But to build a practical quantum computer physicists will need many particles working in synchrony as quantum bits, or quibits. Each qubit can be a 0 and a 1 simultaneously, vaulting the number-crunching power of a hypothetical quantum computer well past that of ordinary computers. With each qubit in a superposition, a quantum computer can manipulate an exponentially large quantity of numbers at once—2^n numbers for a system of n qubits. So each step toward generating large sets of qubits pushes practical quantum computing closer to reality.
Thomas Monz of the Institute for Experimental Physics at the University of Innsbruck in Austria and his colleagues mark just such a step forward in the April 1 issue of Physical Review Letters. Monz and his co-authors report creating entangled states with a record 14 qubits. Other researchers had previously demonstrated entangled states with 10 qubits.
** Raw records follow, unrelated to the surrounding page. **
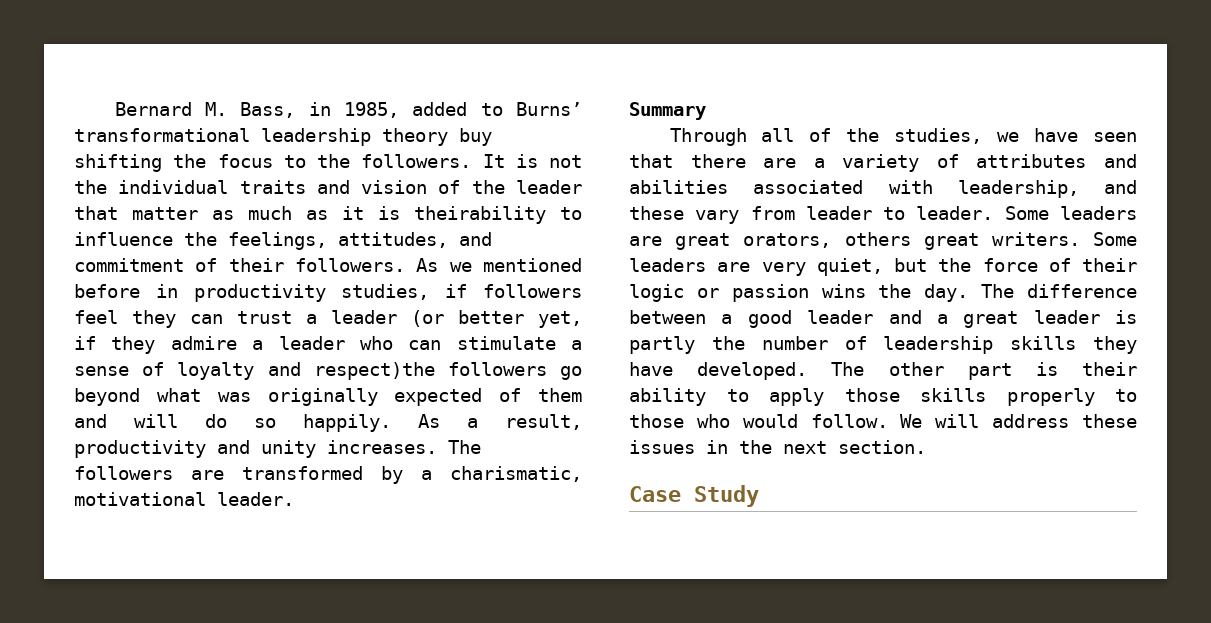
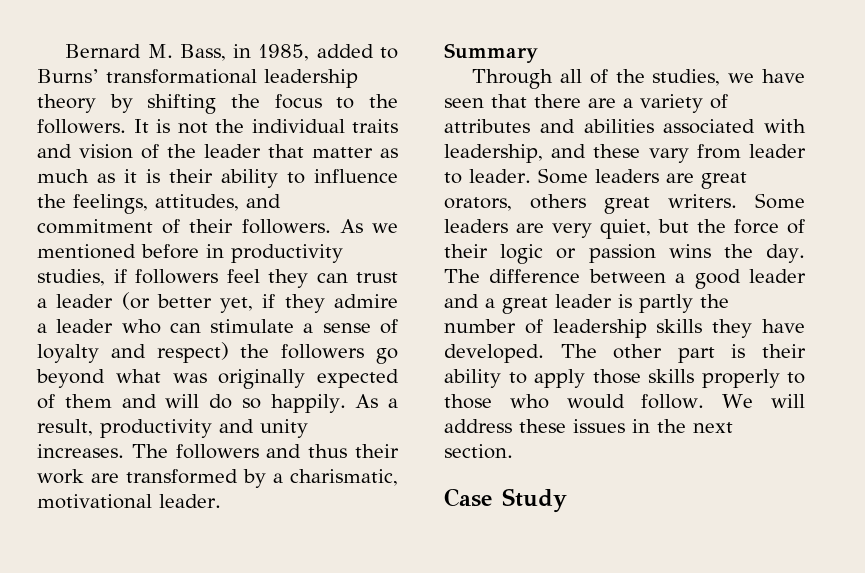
- Bernard M. Bass, in 1985, added to Burns’ transformational leadership theory buy shifting the focus to the followers.
+ Bernard M. Bass, in 1985, added to Burns’ transformational leadership theory by shifting the focus to the followers.
- It is not the individual traits and vision of the leader that matter as much as it is theirability to influence the feelings, attitudes, and commitment of their followers.
+ It is not the individual traits and vision of the leader that matter as much as it is their ability to influence the feelings, attitudes, and commitment of their followers.
- As we mentioned before in productivity studies, if followers feel they can trust a leader (or better yet, if they admire a leader who can stimulate a sense of loyalty and respect)the followers go beyond what was originally expected of them and will do so happily.
+ As we mentioned before in productivity studies, if followers feel they can trust a leader (or better yet, if they admire a leader who can stimulate a sense of loyalty and respect) the followers go beyond what was originally expected of them and will do so happily.
- The followers are transformed by a charismatic, motivational leader.
+ The followers and thus their work are transformed by a charismatic, motivational leader.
Entanglement is a key quantum phenomenon by which particles share correlated properties, even though they are spatially separated. (A common analogy for entangled particles is a pair of dice that always land on matching numbers; if one die comes up 5, for instance, the other will, too.) But entangled particles are a bit like rambunctious children—keeping them on-task is difficult work, and the situation only gets harder to control as more particles are added.
Monz and his colleagues encoded information onto a string of trapped calcium atoms, using two energy levels of the atom to represent 0 and 1. Using lasers to manipulate the atomic qubits, the group set the entire ensemble into superpositions of 0 and 1—in other words, each qubit is in a sense both a 0 and a 1 until it is measured, at which point it is forced to settle on being one or the other. With a set of qubits entangled in an certain way, measuring one qubit forces the rest of the set to follow suit, resulting in all 0s or all 1s.
Monz and his colleagues ran their experiment with qubit sets of different sizes, and managed to demonstrate multiparticle entanglement with up to 14 qubits. But the data leave some room for doubt—whereas sets of 2, 4, or even 8 qubits showed strong signs of entanglement, the set of 14 just barely cleared the benchmark for fidelity. (Entanglement does not work every time, so it is usually verified by certain statistical tests.) The researchers say that the data support 14-qubit entanglement with a confidence interval of 76 percent, so there is certainly room for improvement.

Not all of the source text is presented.